Iranian nuclear officials announced Wednesday the Islamic Republic had successfully tested the turbine of the reactor at the Bushehr nuclear power plant.

"Yesterday, tests of the turbine of the reactor of the Bushehr nuclear power plant have been successfully carried out at 3000 revolutions," Iran's Atomic Energy Organization head Fereidoon Abbasi told reporters.

Abbasi mentioned the reactor has reached 400 megawatts of power generation capacity now, adding preparations are underway to start the final pre-launch phase of the plant.

The Bushehr plant would be completed "on schedule," Abbasi claimed, but an ongoing tiff between Russia and Iran over price-overruns and delays underscores the reality that Iran is already twelve years behind schedule.

Iran had announced that its first nuclear power plant will be joined to the national power grid by the end of August.

"We hope that the Bushehr power plant would become operational by the end of the holy fasting month of Ramadan (late August)," Iran's Foreign Ministry Spokesman Ramin Mehman-Parast said earlier this year.

Mehman-Parast added construction phase of the plant "has almost completed and it is currently in the testing stage".

Iran signed a deal with Russia in 1995, according to which the plant was originally scheduled for completion in 1999. However, the project was repeatedly delayed by the Russian side due to the intense pressure exerted on Moscow by the United States and its western allies.
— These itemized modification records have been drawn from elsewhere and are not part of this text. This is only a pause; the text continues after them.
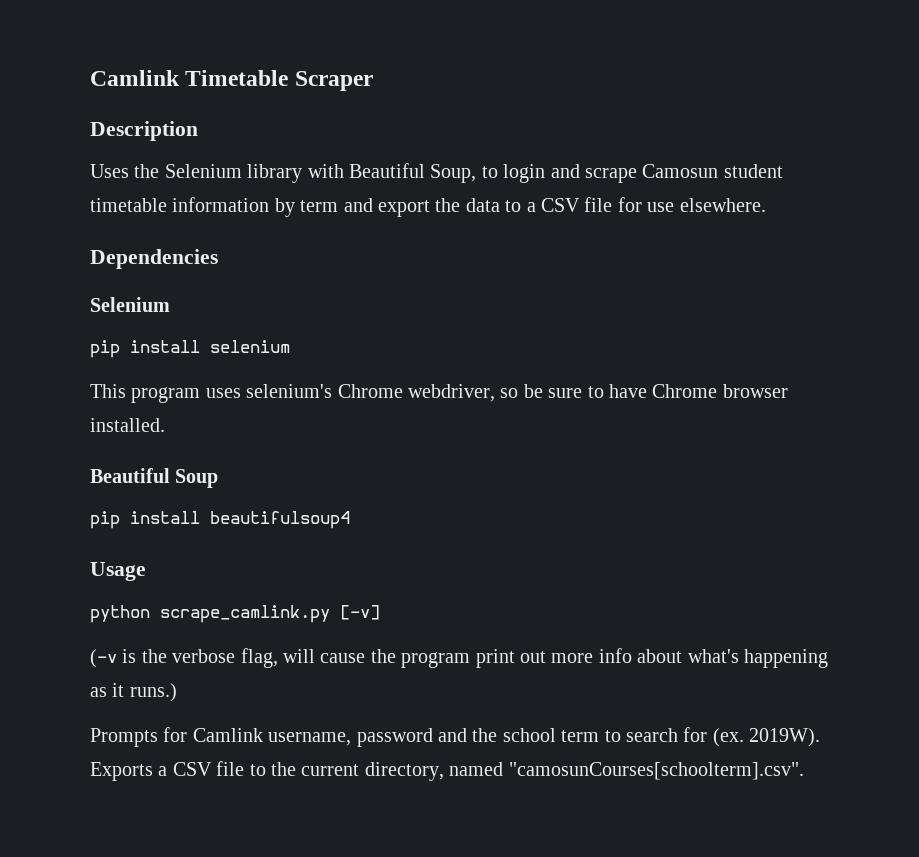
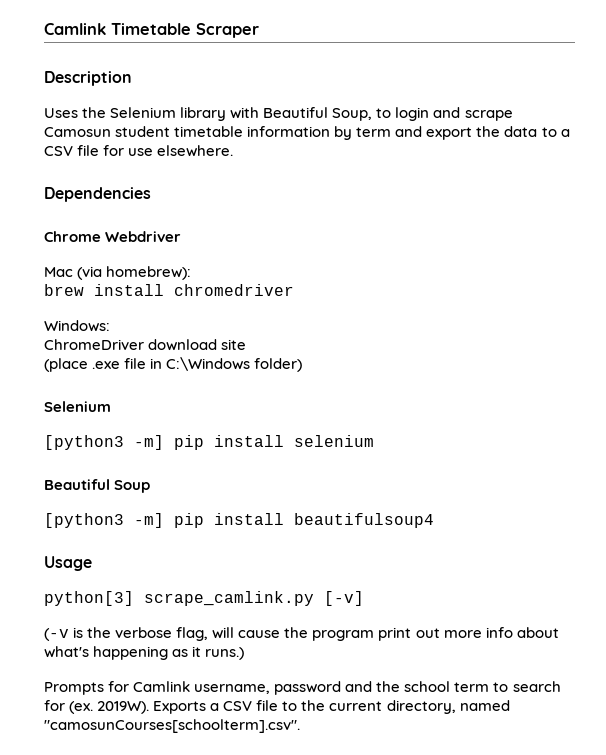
(218, 259) none -> [44,231,182,242] [44,266,192,280] [44,284,294,296] [44,320,110,332] [44,339,247,351] [44,357,303,372] // Chrome Webdriver // Mac (via homebrew): // brew install chromedriver // Windows: // ChromeDriver download site // (place .exe file in C:\Windows folder)
(170, 304) none -> [44,435,164,450] [python3 -m]
[90,384,788,403] [90,418,165,432] // This program uses selenium's Chrome webdriver, so be sure to have Chrome browser installed. -> (374, 441) none
(219, 478) none -> [44,513,164,528] [python3 -m]
[90,605,150,623] python -> [44,591,134,606] python[3]

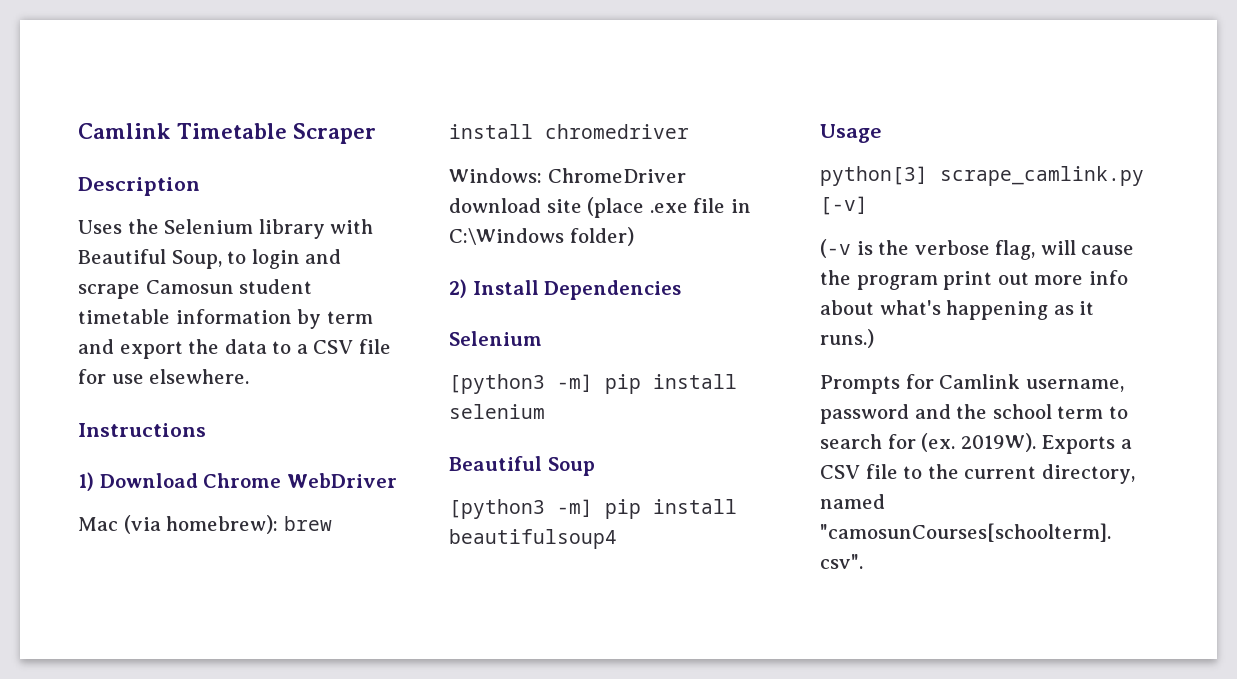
[44,187,151,202] [44,231,182,242] Dependencies // Chrome Webdriver -> [78,423,206,437] [78,472,397,491] Instructions // 1) Download Chrome WebDriver
(192, 273) // -> (279, 524) none
(110, 326) // -> (542, 175) none
(247, 344) // -> (582, 206) none
(303, 365) none -> [449,279,682,300] // 2) Install Dependencies

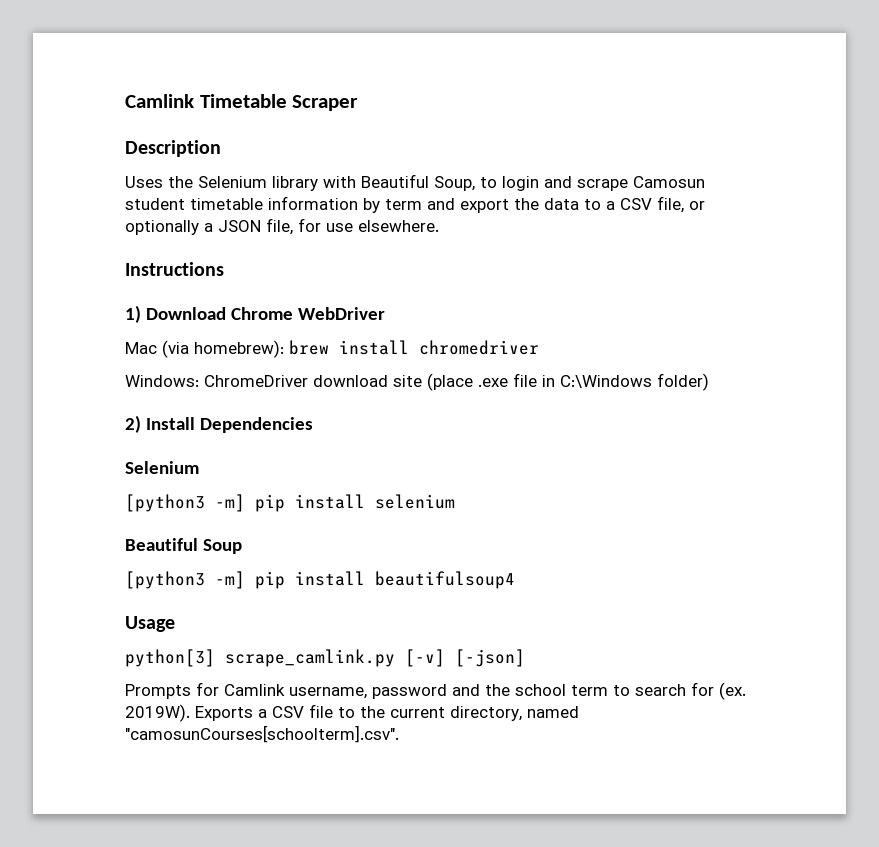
[358,339,391,354] file -> [657,196,705,213] [125,218,293,235] file, or optionally a JSON file,
[820,239,1135,260] [820,270,1128,290] [820,300,1095,320] [820,329,874,348] // (-v is the verbose flag, will cause the program print out more info about what's happening as it runs.) -> [455,649,525,667] [-json]

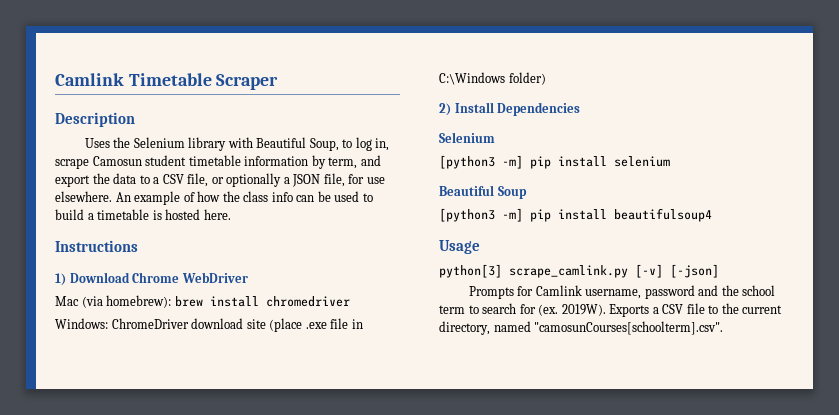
[502,176,572,191] login and -> [355,137,390,151] log in,
[385,199,422,210] term -> [328,157,358,169] term,
(439, 226) none -> [115,191,373,205] [55,209,231,220] An example of how the class info can be used to build a timetable is hosted here.

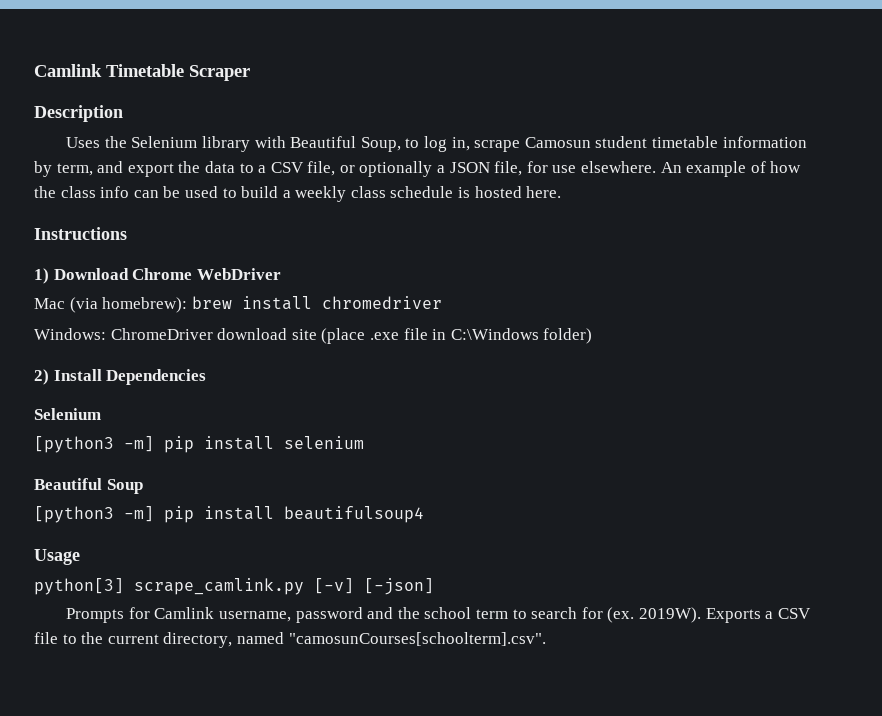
[97,209,150,220] timetable -> [295,186,454,202] weekly class schedule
Russia finally completed construction of the plant last summer.

The west suspects Iran is pursuing nuclear weapons - a suspicion based on the International Atomic Energy Agency's complaints Iran has impeded inspections of its nuclear facilities and reports Iran has sought nuclear technology unique to an "implosion device," which is an atomic bomb more sophisticated than the ones the US dropped on Hirishima and Nagasaki at the end of WWII.

On October 26, Iran started injecting fuel into the core of the Bushehr nuclear power plant in the initial phase of launching the nuclear reactor.